Silicon technology underlying the growth in computer performance and functionality over the last several decades is now reaching fundamental physical limits. As this happens, computer hardware is becoming increasingly susceptible to errors. Traditional reliability solutions to avoid such errors rely on indiscriminate redundancy, which is too expensive for emerging systems. A promising approach is to rely on software to provide acceptable resiliency to hardware errors at a much lower cost by using selective redundancy only where needed. A key obstacle to practical adoption of software-driven solutions is that some hardware errors may escape the software stack, leading to unacceptable data corruptions. It is therefore critical to develop analysis techniques that can identify software regions that are potentially vulnerable to hardware errors, and low-cost mitigation or hardening techniques that can make such software regions resilient to data corruption.

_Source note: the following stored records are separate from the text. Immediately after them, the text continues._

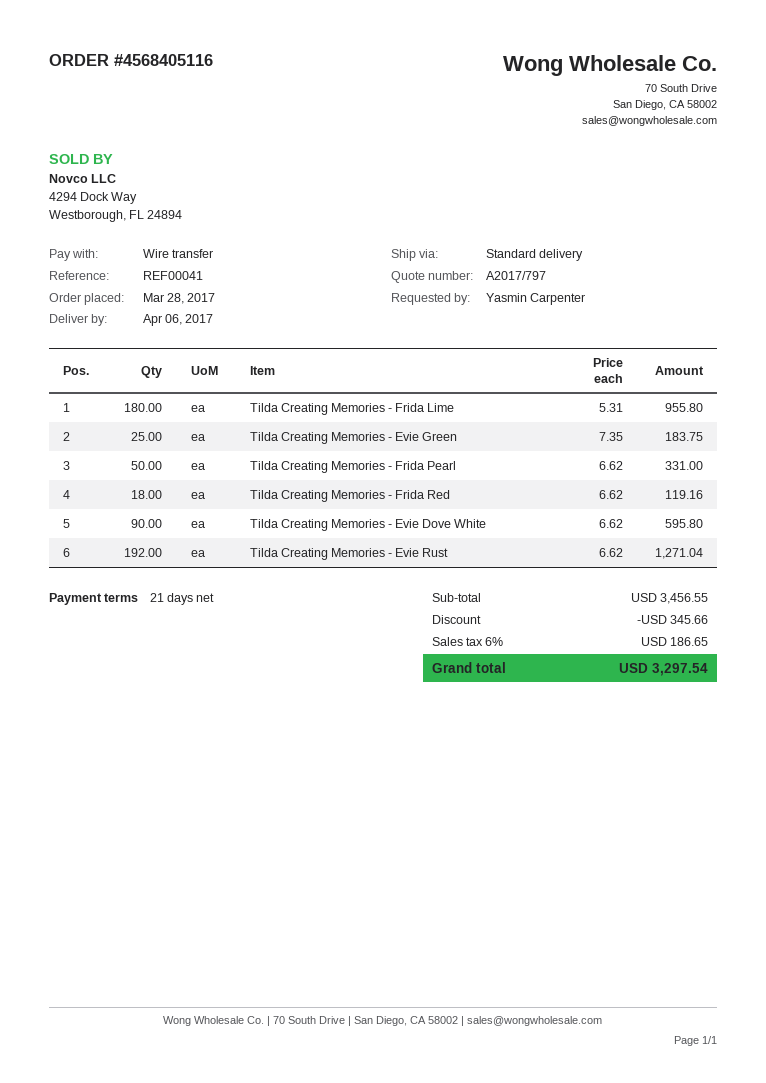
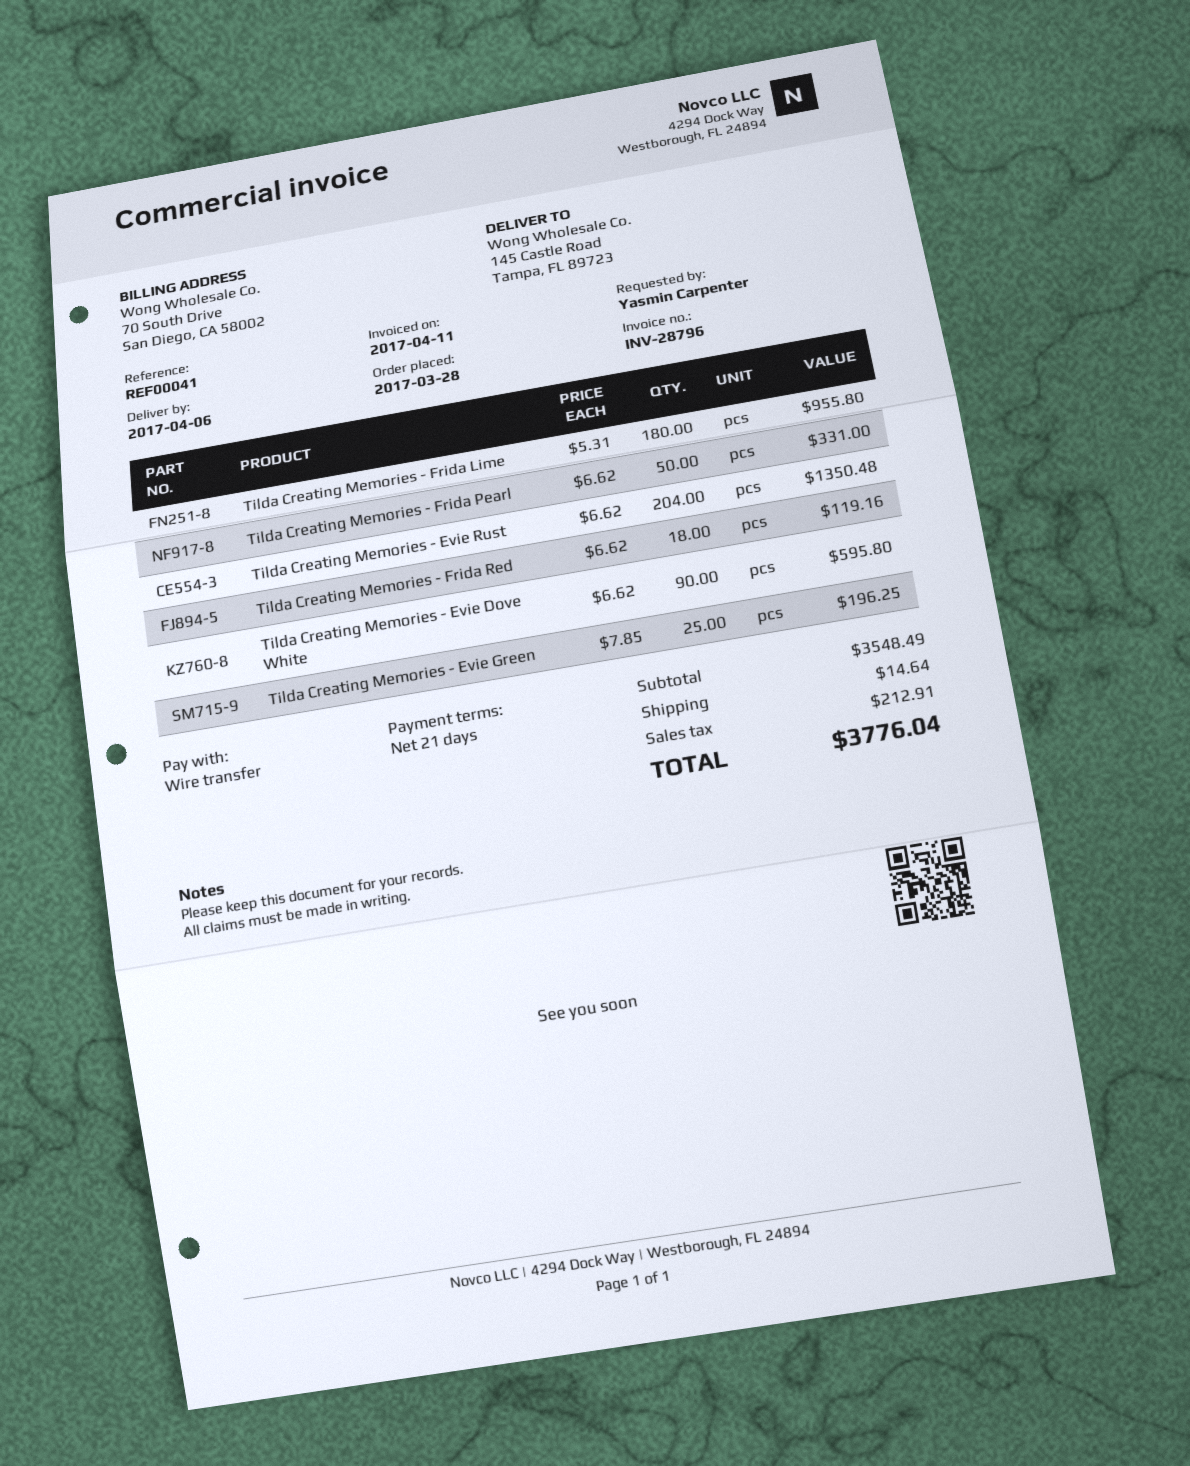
Tilda Creating Memories - Evie Green: 25 x 7.35 = 183.75 -> 25 x 7.85 = 196.25
Tilda Creating Memories - Evie Rust: 192 x 6.62 = 1271.04 -> 204 x 6.62 = 1350.48
subtotal: 3456.55 -> 3548.49
discount: 345.66 -> none
shipping: none -> 14.64
tax: 186.65 -> 212.91
total: 3297.54 -> 3776.04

This project is to develop a principled and scalable approach to resiliency analysis and hardening for software. The project is based on two observations. First, resiliency analysis is analogous to the problem of software testing, which seeks to find software bugs. Second, resiliency hardening is analogous to software debugging and repair. The work will leverage methods previously used for software testing and debugging to improve resiliency analysis and hardening for diverse computer architectures. It will (1) explore new testing-based techniques to improve the quality and diversity of test inputs used for resiliency analysis; (2) leverage program-analysis and machine-learning methods to make resiliency analysis faster and more accurate for diverse computer architectures; (3) develop formal specifications, optimization strategies, and machine-learning-based methods to harden software using low-cost checkers; and (4) develop techniques to apply resiliency solutions in an incremental and compositional way. The goal is to make the promise of low-cost software-driven approaches to hardware reliability practical by incorporating resiliency analysis and hardening within a modern software-development workflow. The project offers the opportunity for multidisciplinary training of students in the fields of computer architecture, software testing, program analysis, and machine learning, as well as broadening participation in computing through increased recruitment and retention efforts for women and under-represented minorities.
This award reflects NSF's statutory mission and has been deemed worthy of support through evaluation using the Foundation's intellectual merit and broader impacts review criteria.